DataParallel, Expected input batch_size (64) to match target batch_size (32)

zeng · June 30, 2018, 4:38am

model = nn.DataParallel(model, device_ids=[0, 1])

context, ctx_length = batch.context
response, rsp_length = batch.response
label = batch.label

prediction = self.model(context, response)
loss = self.criterion(prediction, label)

the batch size is 32, the size of prediction is 32 * 2 = 64, but the size of the label is still 32, which cause the criterion to raise Error.

What’s the problem?

Shani_Gamrian · June 30, 2018, 2:08pm

How come the predictions doesn’t match the labels? you should set the output of the prediction to 1 (will be 32 if the batch size is 32).

zeng · June 30, 2018, 2:11pm

Acctually, the size of prediction is [64, 2], however, the size of label is [32]. That’s what I am confused.
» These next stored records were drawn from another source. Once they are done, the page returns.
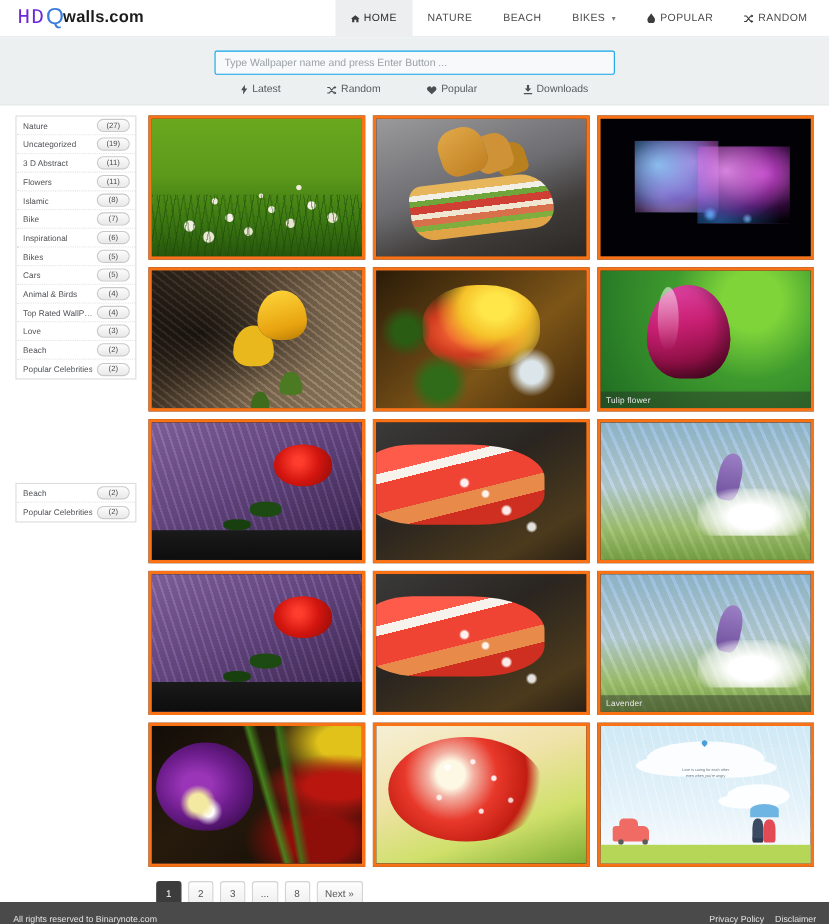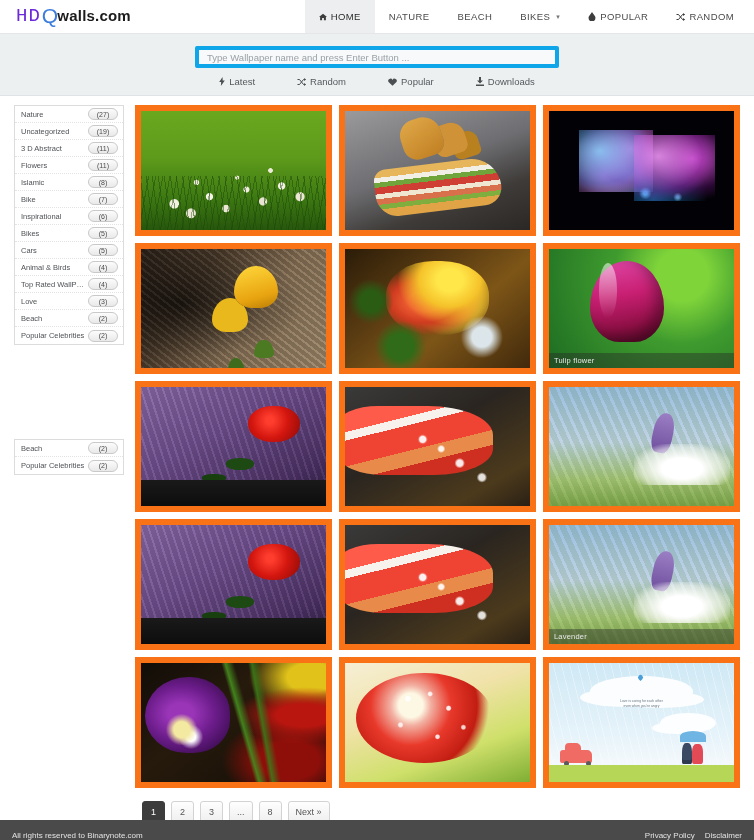--- a/index.html
+++ b/index.html
@@ -48,7 +48,7 @@
   .search-row { display: flex; justify-content: center; }
   .search-input {
     width: 364px; height: 22px;
-    border: 4px solid #0ea5e9; background: #f8f9fa;
+    border: 1px solid #0ea5e9; background: #f8f9fa;
     border-radius: 2px; padding: 0 8px;
     font-family: "Liberation Sans", sans-serif;
     font-size: 9.5px; color: #8d9499;

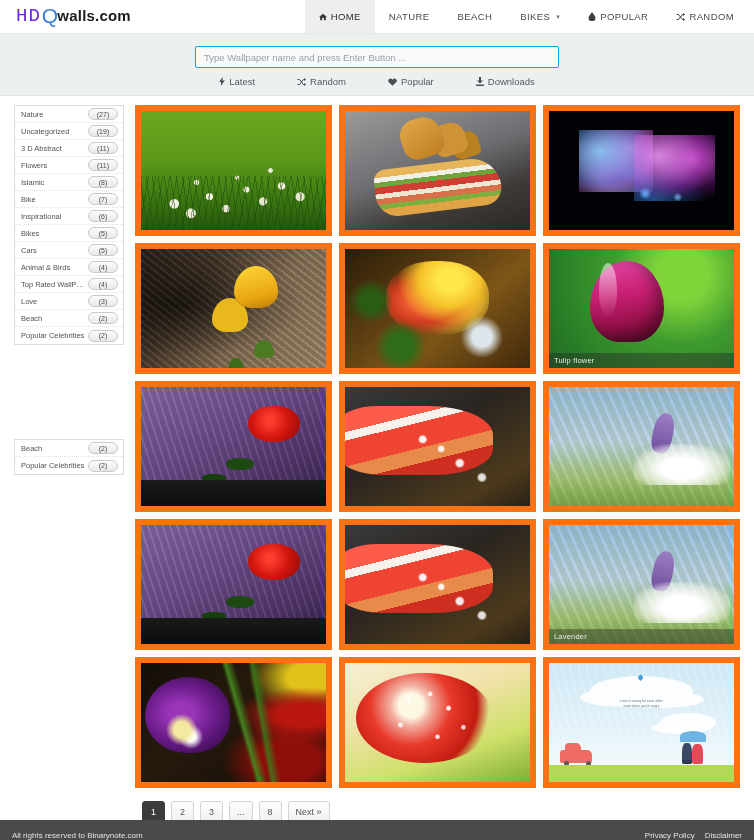--- a/index.html
+++ b/index.html
@@ -102,7 +102,7 @@
   .grid { display: grid; grid-template-columns: repeat(3, 1fr); gap: 7px; }
   .tile {
     position: relative; height: 131px; overflow: hidden;
-    border: 6px solid #f97316; background: #222;
+    border: 3px solid #f97316; background: #222;
     cursor: pointer;
   }
   .tile .art { position: absolute; inset: 0; }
When I change device_ids=[0], the size of predication become [32, 2].

Shani_Gamrian · June 30, 2018, 2:18pm

I don’t know what model you’re using so it’s hard for me to help you, but to find the problem I would probably change the batch size to 1 and see what happens, just to make sure that the model’s output size is really 1.

Aayushee_Gupta · January 27, 2019, 5:14am

Hi. Were you able to resolve this?
I am also using DataParallel to use multiple GPUs in Pytorch script but face a similar error with batch size 64 and 4 GPUs:

ValueError: Expected input batch_size (256) to match target batch_size (64)

sdeva14 · February 21, 2019, 4:53pm

It is too late to answer, but I leave the answer here for other people.
I recently had the same problem for multi-gpu usage.

Problem: It seems like the problem is that we need to pass Tensor-type variable to model.forward for DataParallel.
Otherwise, it is not going to be scattered, but copied as the number of gpu.

Solution: easy solution is to pass Tensor variable to model.forward, instead of type casting in the forward function.
Another solution is to return loss from the forward function, then normalize loss by the batch size.

Please see here for detail about DataParallel

github.com

pytorch/pytorch/blob/master/torch/nn/parallel/data_parallel.py

import operator
import torch
import warnings
from itertools import chain
from ..modules import Module
from .scatter_gather import scatter_kwargs, gather
from .replicate import replicate
from .parallel_apply import parallel_apply
from torch.cuda._utils import _get_device_index


def _check_balance(device_ids):
    imbalance_warn = """
    There is an imbalance between your GPUs. You may want to exclude GPU {} which
    has less than 75% of the memory or cores of GPU {}. You can do so by setting
    the device_ids argument to DataParallel, or by setting the CUDA_VISIBLE_DEVICES
    environment variable."""
    device_ids = list(map(lambda x: _get_device_index(x, True), device_ids))
    dev_props = [torch.cuda.get_device_properties(i) for i in device_ids]

This file has been truncated. show original

harsh_grover · June 19, 2020, 11:33am

@sdeva14 Hey can you please post the first solution how to do that, it is not becoming clear to me.

Thanks in advance

harsh_grover · June 19, 2020, 11:34am

@Aayushee_Gupta Hey, did you resolve this?

harsh_grover · June 19, 2020, 11:36am

@zeng Hey, how did you resolve this?